§ Task objective
Every line from the one with "row 言語知識Ⅰ（N3): none -> 1 | 日本語" through the final line of the data below goes in the answer, copied exactly. Pictures do not.
▽
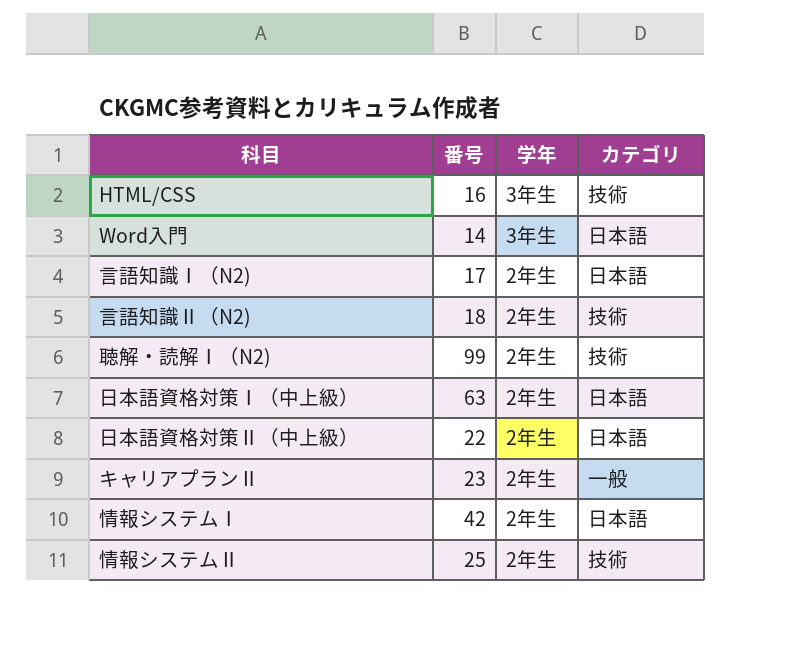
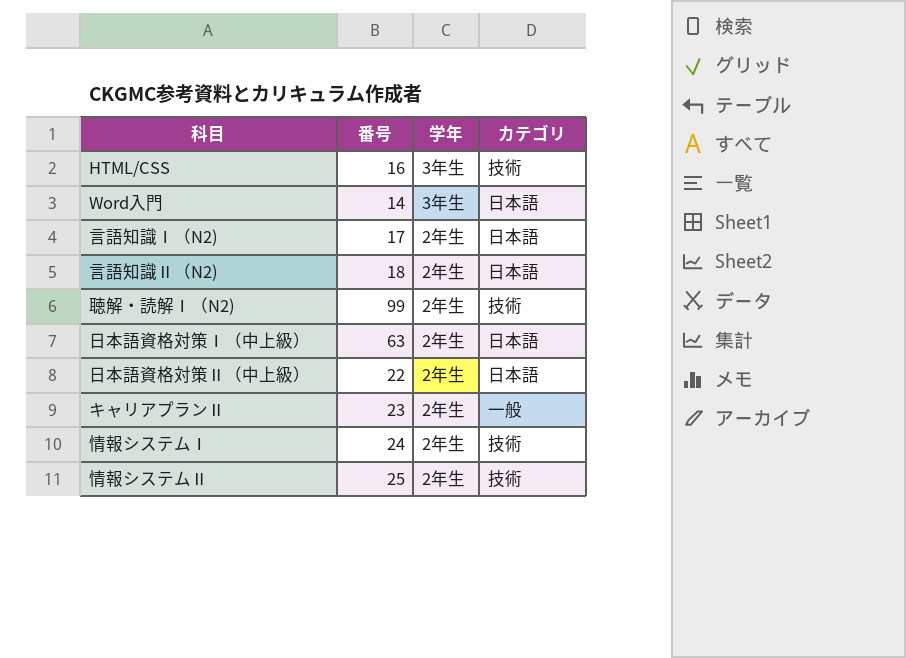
言語知識Ⅱ（N2) | カテゴリ: 技術 -> 日本語
情報システムⅠ | 番号: 42 -> 24
情報システムⅠ | カテゴリ: 日本語 -> 技術

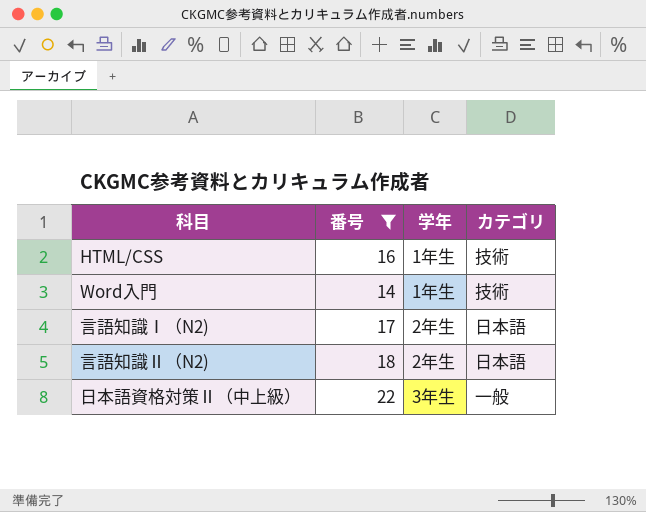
filter: none -> 番号 <= 22
HTML/CSS | 学年: 3年生 -> 1年生
Word入門 | 学年: 3年生 -> 1年生
Word入門 | カテゴリ: 日本語 -> 技術
日本語資格対策Ⅱ（中上級） | 学年: 2年生 -> 3年生
日本語資格対策Ⅱ（中上級） | カテゴリ: 日本語 -> 一般

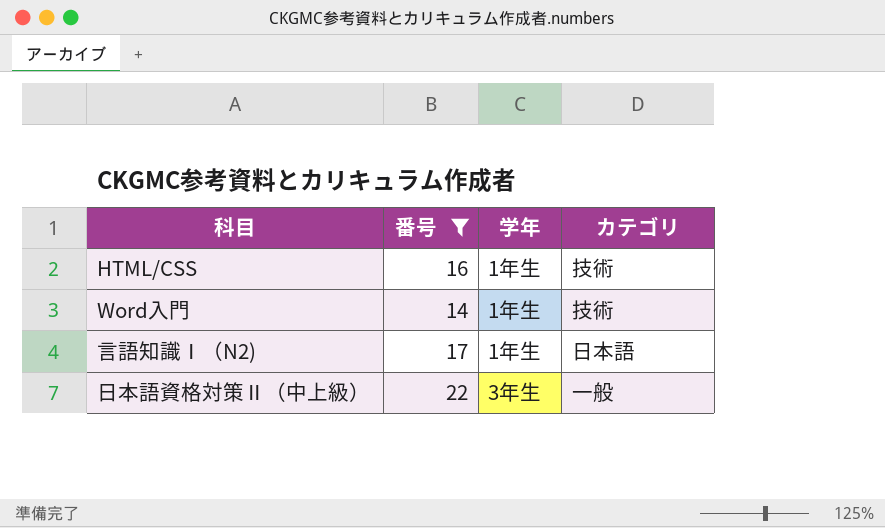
row 言語知識Ⅱ（N2): 18 | 2年生 | 日本語 -> none
言語知識Ⅰ（N2) | 学年: 2年生 -> 1年生

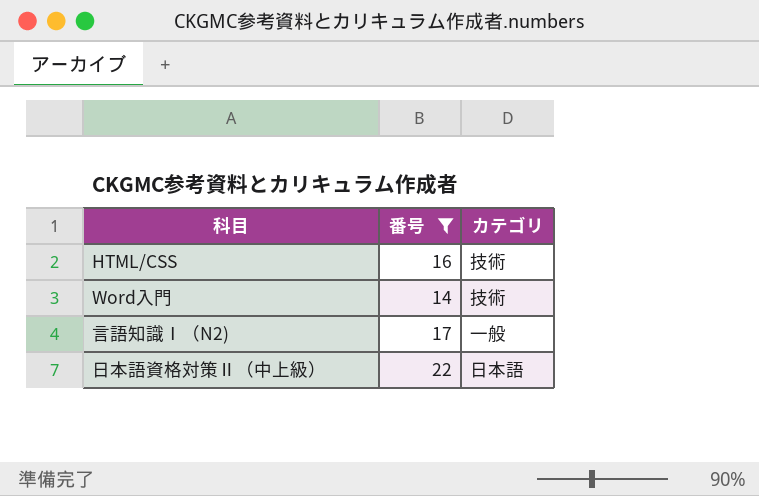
column 学年 | position: 3 -> none
言語知識Ⅰ（N2) | カテゴリ: 日本語 -> 一般
日本語資格対策Ⅱ（中上級） | カテゴリ: 一般 -> 日本語

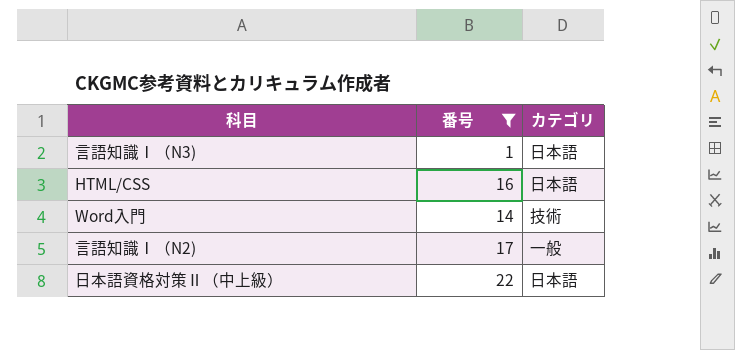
row 言語知識Ⅰ（N3): none -> 1 | 日本語
HTML/CSS | カテゴリ: 技術 -> 日本語

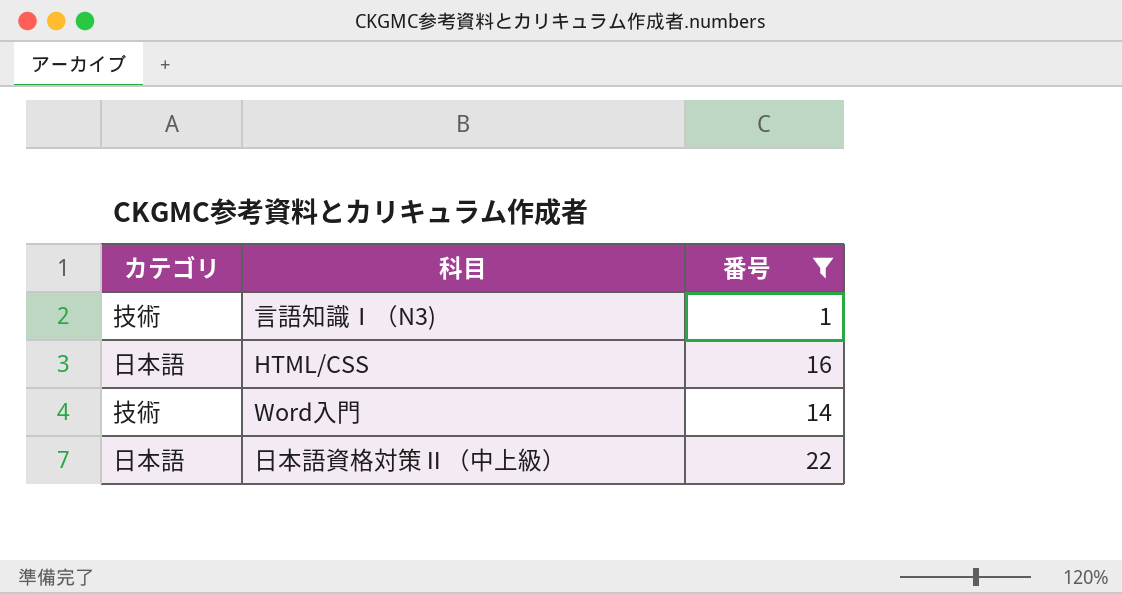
column カテゴリ | position: 3 -> 1
row 言語知識Ⅰ（N2): 17 | 一般 -> none
言語知識Ⅰ（N3) | カテゴリ: 日本語 -> 技術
△
§ Result
row 言語知識Ⅰ（N3): none -> 1 | 日本語
HTML/CSS | カテゴリ: 技術 -> 日本語

column カテゴリ | position: 3 -> 1
row 言語知識Ⅰ（N2): 17 | 一般 -> none
言語知識Ⅰ（N3) | カテゴリ: 日本語 -> 技術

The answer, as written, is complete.